Pitt did not take that totally for granted as Tellman seemed to, but it was not the time to argue. “Anything known about this address?” he asked instead.

“Not yet.” Tellman looked around him. “What about the bomb? Bombs are your business. What was it made of? Where was it put? How did they let it off?”

“Dynamite,” Pitt told him. “It always is. Detonating it is simple enough with a fuse. Just make it long enough so that you can get away before the blast.”

“Just like that? That’s all?” Tellman asked bitterly.

“Well, there are more complicated ones, but it seems unlikely they would be used for this purpose.”

“Complicated how?” Tellman demanded.

“Upside-down bombs, for example,” Pitt said patiently as they both turned and made their way gingerly back toward the open air.

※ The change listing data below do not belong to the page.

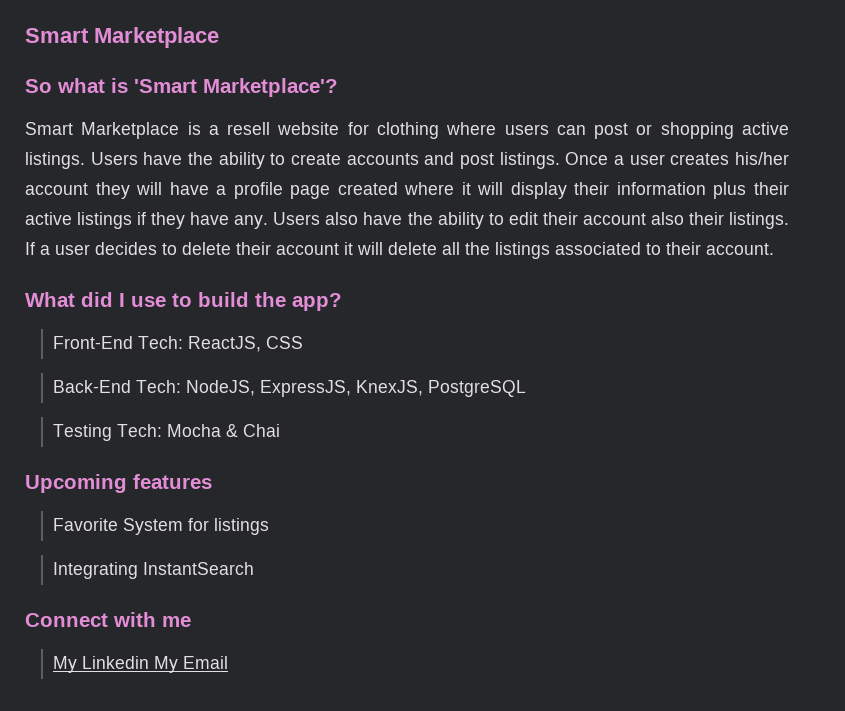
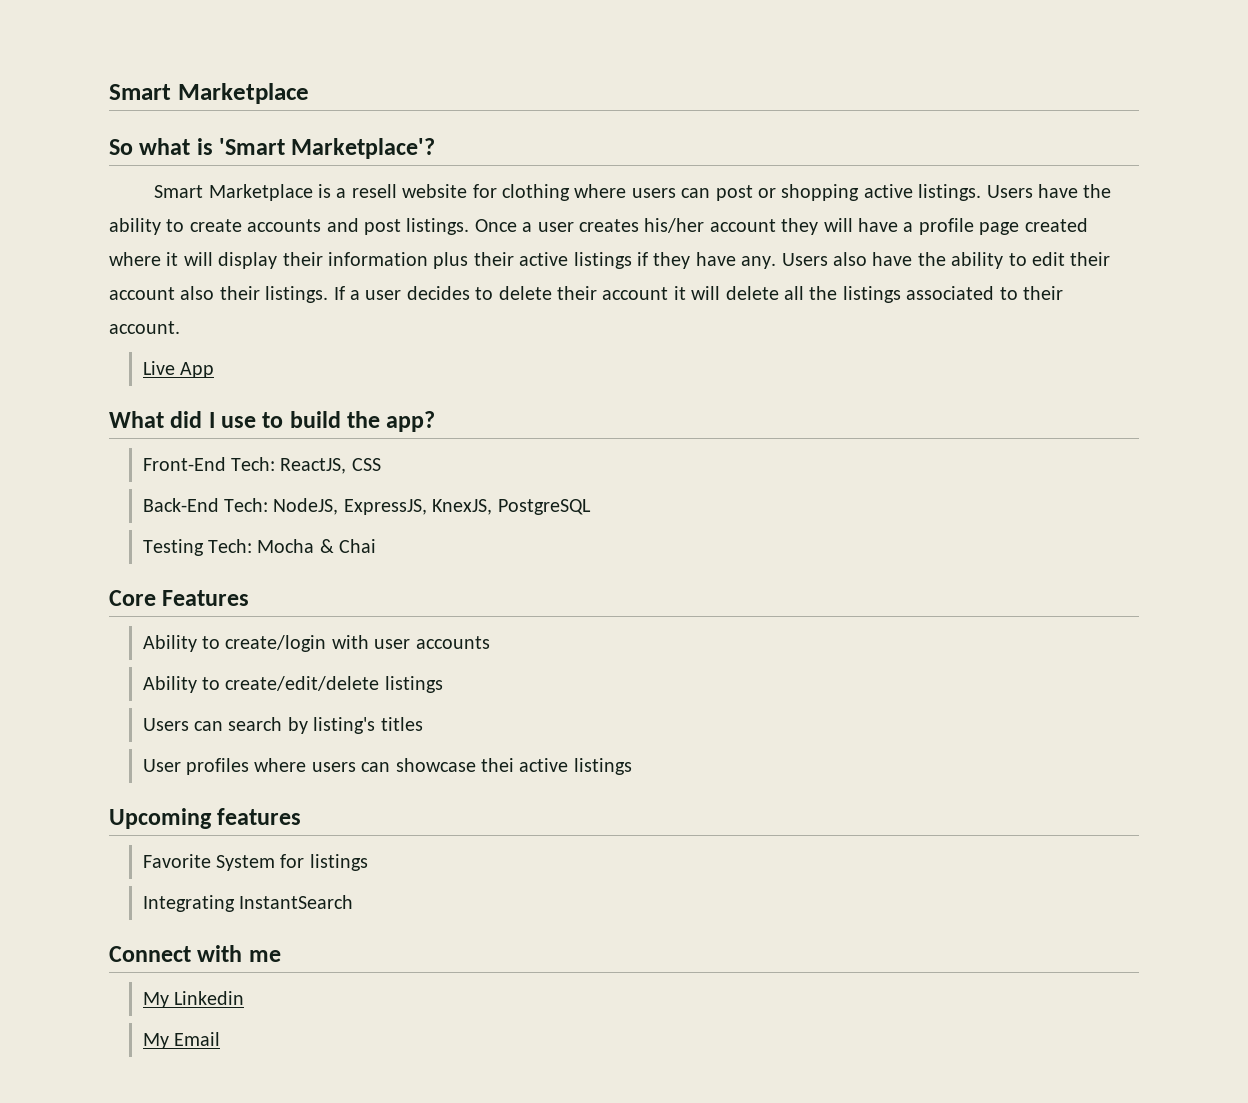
+ Live App
+ Core Features
+ Ability to create/login with user accounts
+ Ability to create/edit/delete listings
+ Users can search by listing's titles
+ User profiles where users can showcase thei active listings
- My Linkedin My Email
+ My Linkedin
+ My Email

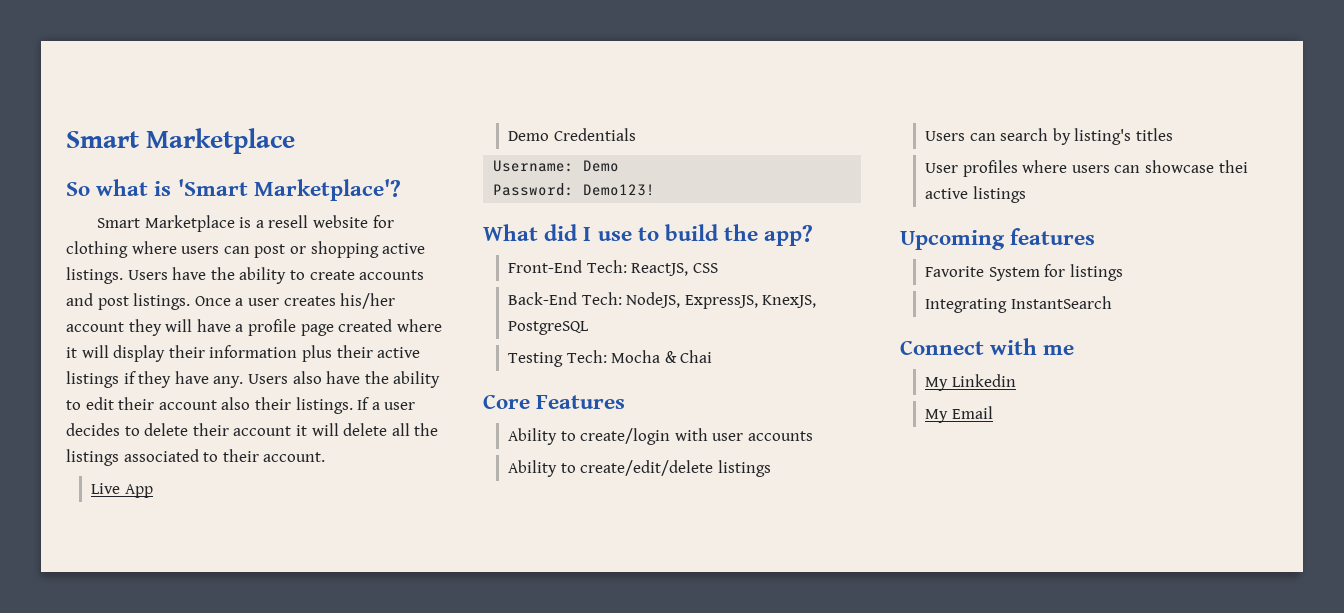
+ Demo Credentials
+ Username: Demo
+ Password: Demo123!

The stench of burned wood and plaster was overpowering, filling the head, stinging the nose and throat. “You make a container with two halves, carefully perforated. Keep it up the right way and it’s safe. Turn it upside down and it explodes.”

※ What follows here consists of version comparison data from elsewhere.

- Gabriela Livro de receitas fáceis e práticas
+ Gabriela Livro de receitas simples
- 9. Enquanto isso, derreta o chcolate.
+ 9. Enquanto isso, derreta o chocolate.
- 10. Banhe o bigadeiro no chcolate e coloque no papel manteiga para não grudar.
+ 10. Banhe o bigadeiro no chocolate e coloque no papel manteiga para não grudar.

“So you carry it in the right way up, and hope someone turns it over?”

“Make it into a parcel. Put the strings tied on the other side, or the name of the sender, or anything else you like,” Pitt answered, stepping over a fallen beam. “It works very well.”

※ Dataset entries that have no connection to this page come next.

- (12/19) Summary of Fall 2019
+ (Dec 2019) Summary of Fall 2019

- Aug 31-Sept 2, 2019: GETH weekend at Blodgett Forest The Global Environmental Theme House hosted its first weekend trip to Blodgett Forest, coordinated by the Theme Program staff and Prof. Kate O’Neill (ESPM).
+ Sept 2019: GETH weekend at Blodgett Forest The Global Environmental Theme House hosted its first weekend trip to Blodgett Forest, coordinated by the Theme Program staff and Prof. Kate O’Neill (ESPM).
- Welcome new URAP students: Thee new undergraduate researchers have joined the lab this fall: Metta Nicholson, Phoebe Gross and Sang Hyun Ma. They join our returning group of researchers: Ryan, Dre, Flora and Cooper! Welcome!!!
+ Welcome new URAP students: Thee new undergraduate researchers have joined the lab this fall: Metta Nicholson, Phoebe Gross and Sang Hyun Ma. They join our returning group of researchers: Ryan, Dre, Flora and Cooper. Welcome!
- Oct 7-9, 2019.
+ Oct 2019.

“Then I suppose it’s a miracle we don’t all get blown to hell.” Tellman lashed out and kicked a loose piece of wood, which flew through the air and crashed against one of the few walls still standing.

Pitt understood the violence. He had known some of these men also, and hundreds of others just like them, working hard at an often thankless job, underpaid for the danger it too often involved. He had done it himself for long enough.

“Dynamite is controlled,” he said as they stepped out onto the pavement. The street had been closed and there was no traffic. One fire engine still remained. The ambulances were gone. The closed-in wagon for the morgue was waiting at the curb. Pitt nodded to the attendant and the police surgeon. “I don’t think we can learn anything more,” he said quietly. “Give me your report when you can.”

“Yes, sir,” the police surgeon responded, taking it as his cue to enter the bombed building.

“Controlled,” Tellman said sarcastically. “By whom?”

“It’s not for sale,” Pitt replied, walking slowly along the pavement away from the still-smoldering wreckage. “They use it in quarries, and occasionally in demolition. You’d either steal it from there, or buy it from someone else who had stolen it.”

“Like anarchists,” Tellman said sourly. “Back to where we started.”

“Probably,” Pitt agreed. “But as you pointed out, Special Branch is unaware of any current police investigation to do with an anarchist group. And this doesn’t fit the usual profile.”

“Maybe it was a random attack, a cell that is so damn crazy they don’t care who they hurt.” Tellman stared across toward the bare trees in Kensington Gardens, a black fretwork against the sky. “I suppose you know what you’re doing, letting terrorists stay in Britain.” He didn’t inflect it as a question, but he might as well have. “Personally I’d rather they went home and blew up their own cities.”

“Speak to the firemen.” Pitt did not bother answering the challenge. “See if they can tell you anything useful. We can see from poor Newman’s body roughly where the bomb went off, but the pattern of burning might locate the site even more closely.”

“And how will that help?”

“It probably won’t, but you know as well as I do that you don’t prejudge the evidence. Get it all. You know what to look for. And find out whatever you can about who lives in this house, what they look like, when they come and go, who visits them, what they say they do and, if possible, what they really do.”

“You don’t need to tell me how to do police work,” Tellman said angrily. He stood still and looked at Pitt for several seconds, then turned away. The grief was clear in his face.